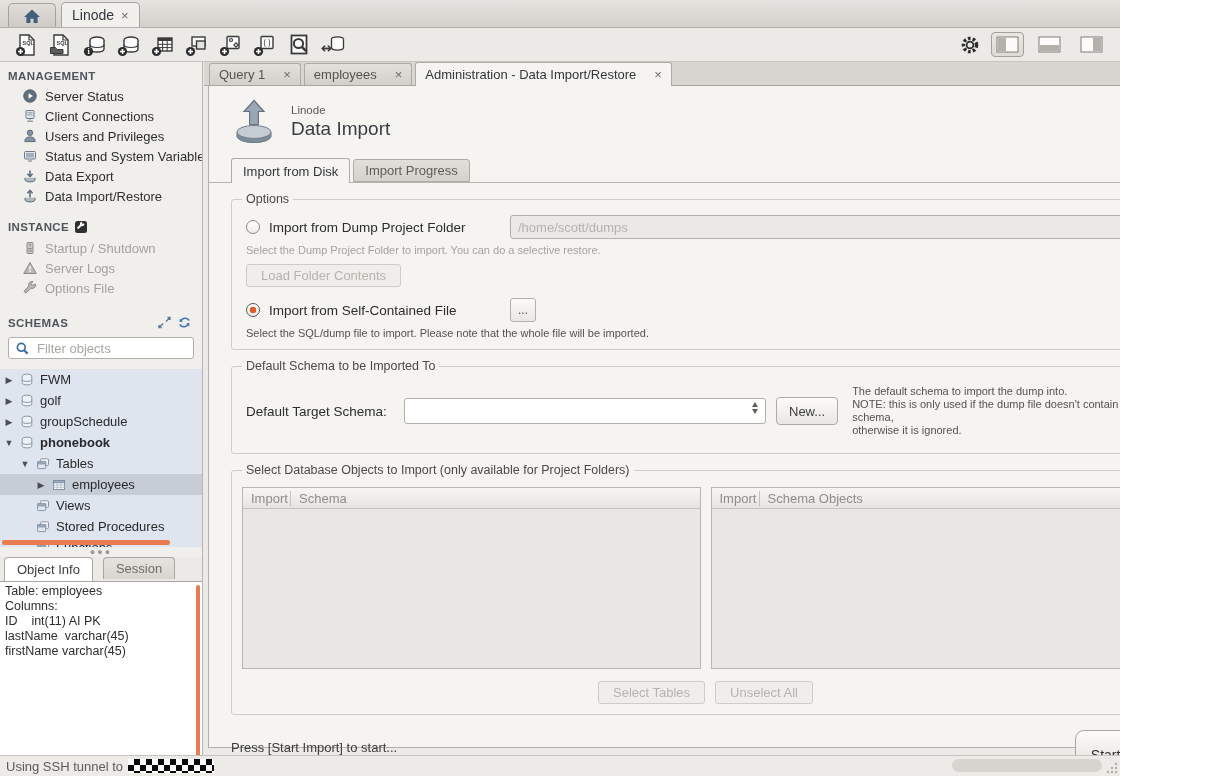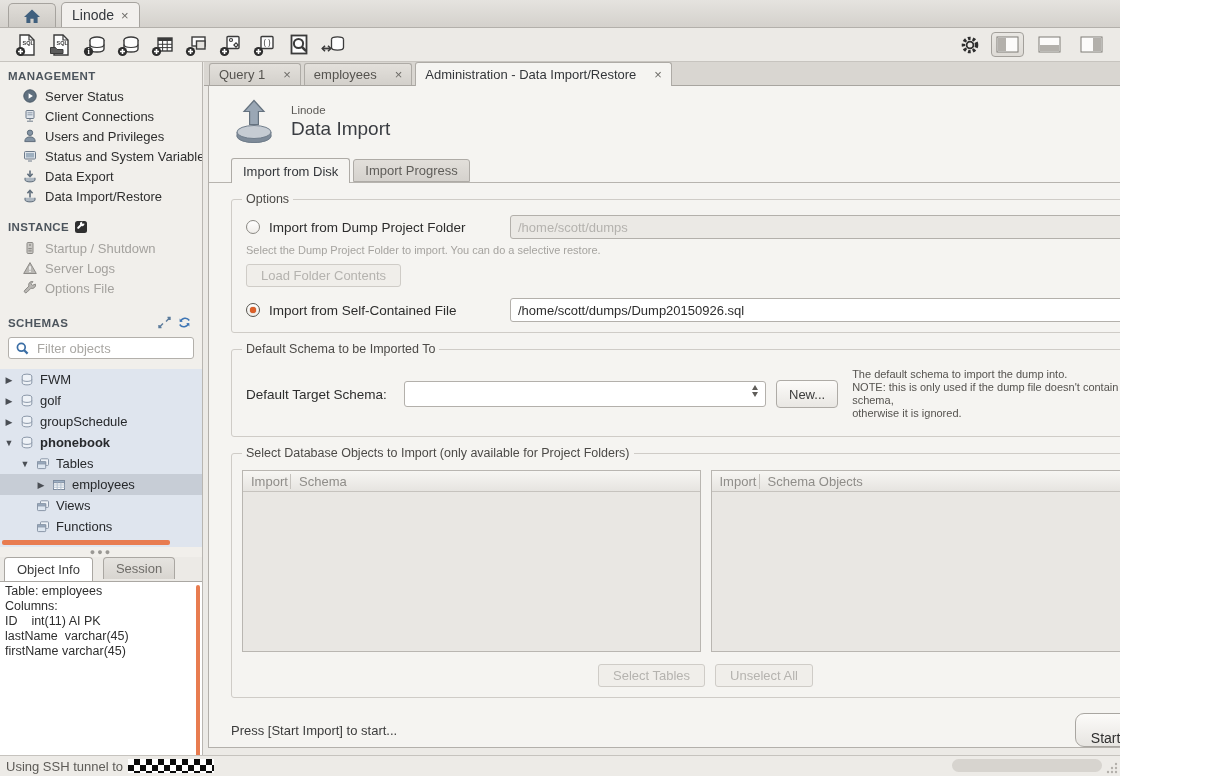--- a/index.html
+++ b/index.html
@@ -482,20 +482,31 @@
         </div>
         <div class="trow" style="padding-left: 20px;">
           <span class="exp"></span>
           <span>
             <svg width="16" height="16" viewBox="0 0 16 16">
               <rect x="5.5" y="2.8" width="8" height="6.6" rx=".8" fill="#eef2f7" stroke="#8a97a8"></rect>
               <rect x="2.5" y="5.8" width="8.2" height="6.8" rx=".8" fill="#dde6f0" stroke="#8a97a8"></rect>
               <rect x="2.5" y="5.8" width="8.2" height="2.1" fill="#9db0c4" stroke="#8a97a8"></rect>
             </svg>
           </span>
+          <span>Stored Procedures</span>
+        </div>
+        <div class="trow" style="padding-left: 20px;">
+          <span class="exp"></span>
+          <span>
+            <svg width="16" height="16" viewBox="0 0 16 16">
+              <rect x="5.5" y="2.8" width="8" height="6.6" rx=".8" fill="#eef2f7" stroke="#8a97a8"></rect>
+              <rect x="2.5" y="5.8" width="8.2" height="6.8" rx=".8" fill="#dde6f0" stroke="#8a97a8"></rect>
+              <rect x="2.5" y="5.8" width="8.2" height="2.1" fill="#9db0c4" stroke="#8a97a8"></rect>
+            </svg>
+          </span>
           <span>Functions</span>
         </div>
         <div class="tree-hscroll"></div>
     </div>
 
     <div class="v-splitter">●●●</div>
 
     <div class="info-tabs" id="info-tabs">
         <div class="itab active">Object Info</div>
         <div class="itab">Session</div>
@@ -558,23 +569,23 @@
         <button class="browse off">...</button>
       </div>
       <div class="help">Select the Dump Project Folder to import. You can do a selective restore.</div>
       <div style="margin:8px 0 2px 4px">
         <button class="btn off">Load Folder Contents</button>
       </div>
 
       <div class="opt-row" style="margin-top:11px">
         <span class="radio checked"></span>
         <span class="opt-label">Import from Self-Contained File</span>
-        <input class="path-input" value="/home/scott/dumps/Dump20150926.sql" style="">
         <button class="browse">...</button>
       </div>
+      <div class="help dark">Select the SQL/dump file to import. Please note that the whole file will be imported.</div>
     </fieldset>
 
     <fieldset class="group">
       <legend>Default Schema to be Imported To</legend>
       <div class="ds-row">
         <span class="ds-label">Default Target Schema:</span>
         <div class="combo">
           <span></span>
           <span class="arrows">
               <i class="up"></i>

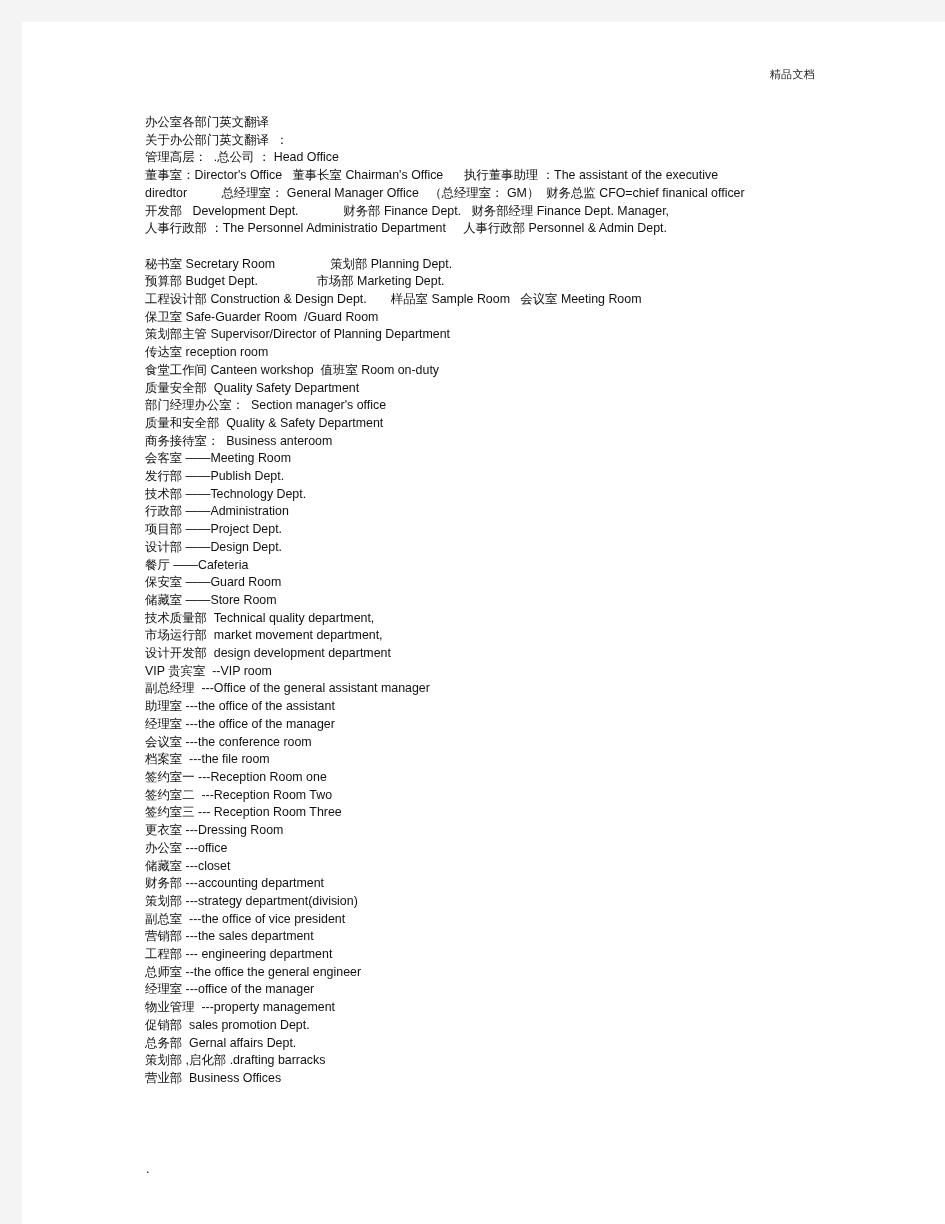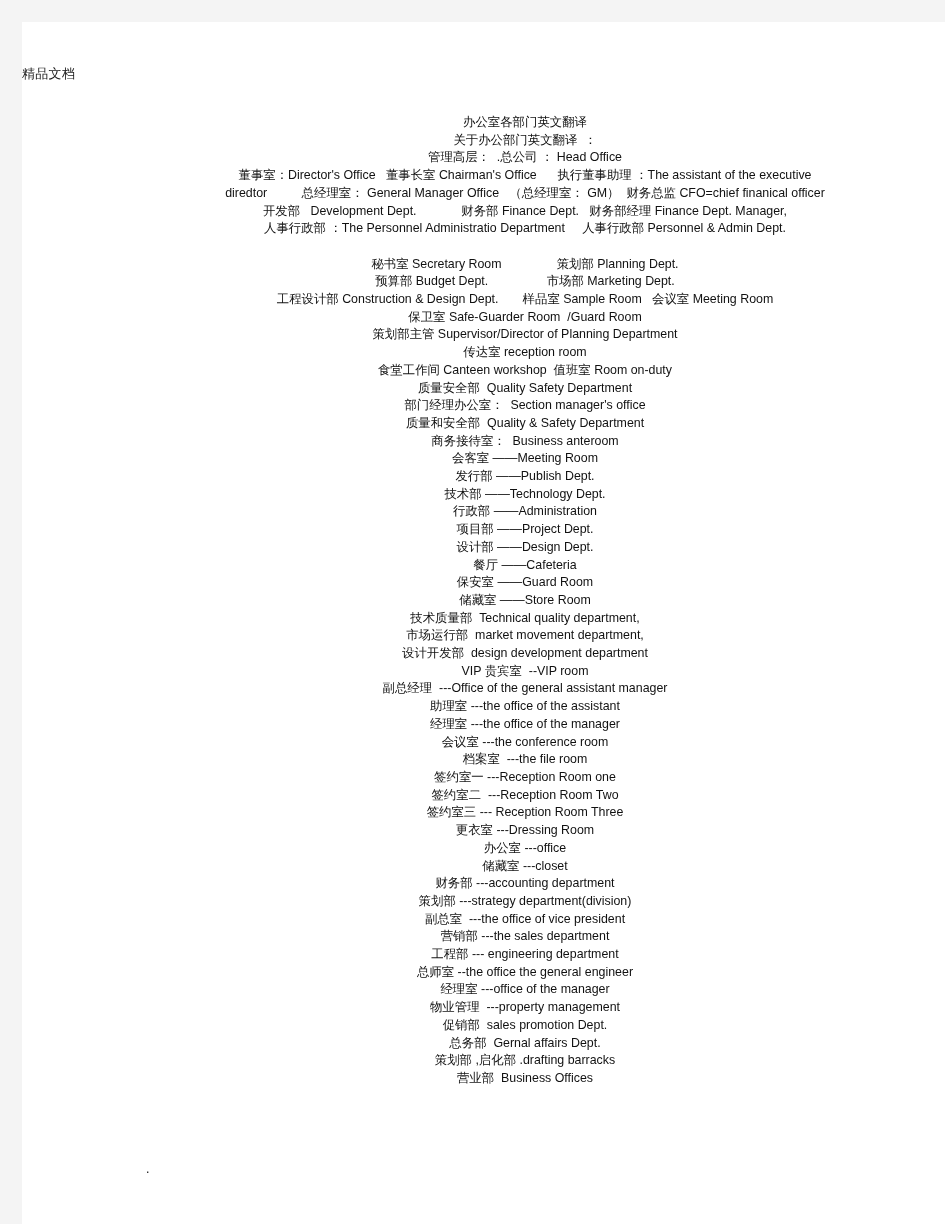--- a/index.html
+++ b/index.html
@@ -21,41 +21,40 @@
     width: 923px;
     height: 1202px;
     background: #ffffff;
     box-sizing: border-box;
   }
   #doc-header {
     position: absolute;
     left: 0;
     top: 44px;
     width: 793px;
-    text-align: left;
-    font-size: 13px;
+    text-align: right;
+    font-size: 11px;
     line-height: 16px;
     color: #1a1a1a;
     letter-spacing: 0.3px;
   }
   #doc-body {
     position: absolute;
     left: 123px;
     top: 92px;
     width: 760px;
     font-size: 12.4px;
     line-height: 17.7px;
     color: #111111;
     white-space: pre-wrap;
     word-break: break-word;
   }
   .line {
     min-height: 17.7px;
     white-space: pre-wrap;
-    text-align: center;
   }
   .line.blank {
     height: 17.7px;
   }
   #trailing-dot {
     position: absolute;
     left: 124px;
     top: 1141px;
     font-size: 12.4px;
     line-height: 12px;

__________________________________________________

Produce only the lines from the line containing "width: 923px;" through the line containing "color: #111111;", inclusive of both, exactly as they stand in the entries above.

Task output -
     width: 923px;
     height: 1202px;
     background: #ffffff;
     box-sizing: border-box;
   }
   #doc-header {
     position: absolute;
     left: 0;
     top: 44px;
     width: 793px;
-    text-align: left;
-    font-size: 13px;
+    text-align: right;
+    font-size: 11px;
     line-height: 16px;
     color: #1a1a1a;
     letter-spacing: 0.3px;
   }
   #doc-body {
     position: absolute;
     left: 123px;
     top: 92px;
     width: 760px;
     font-size: 12.4px;
     line-height: 17.7px;
     color: #111111;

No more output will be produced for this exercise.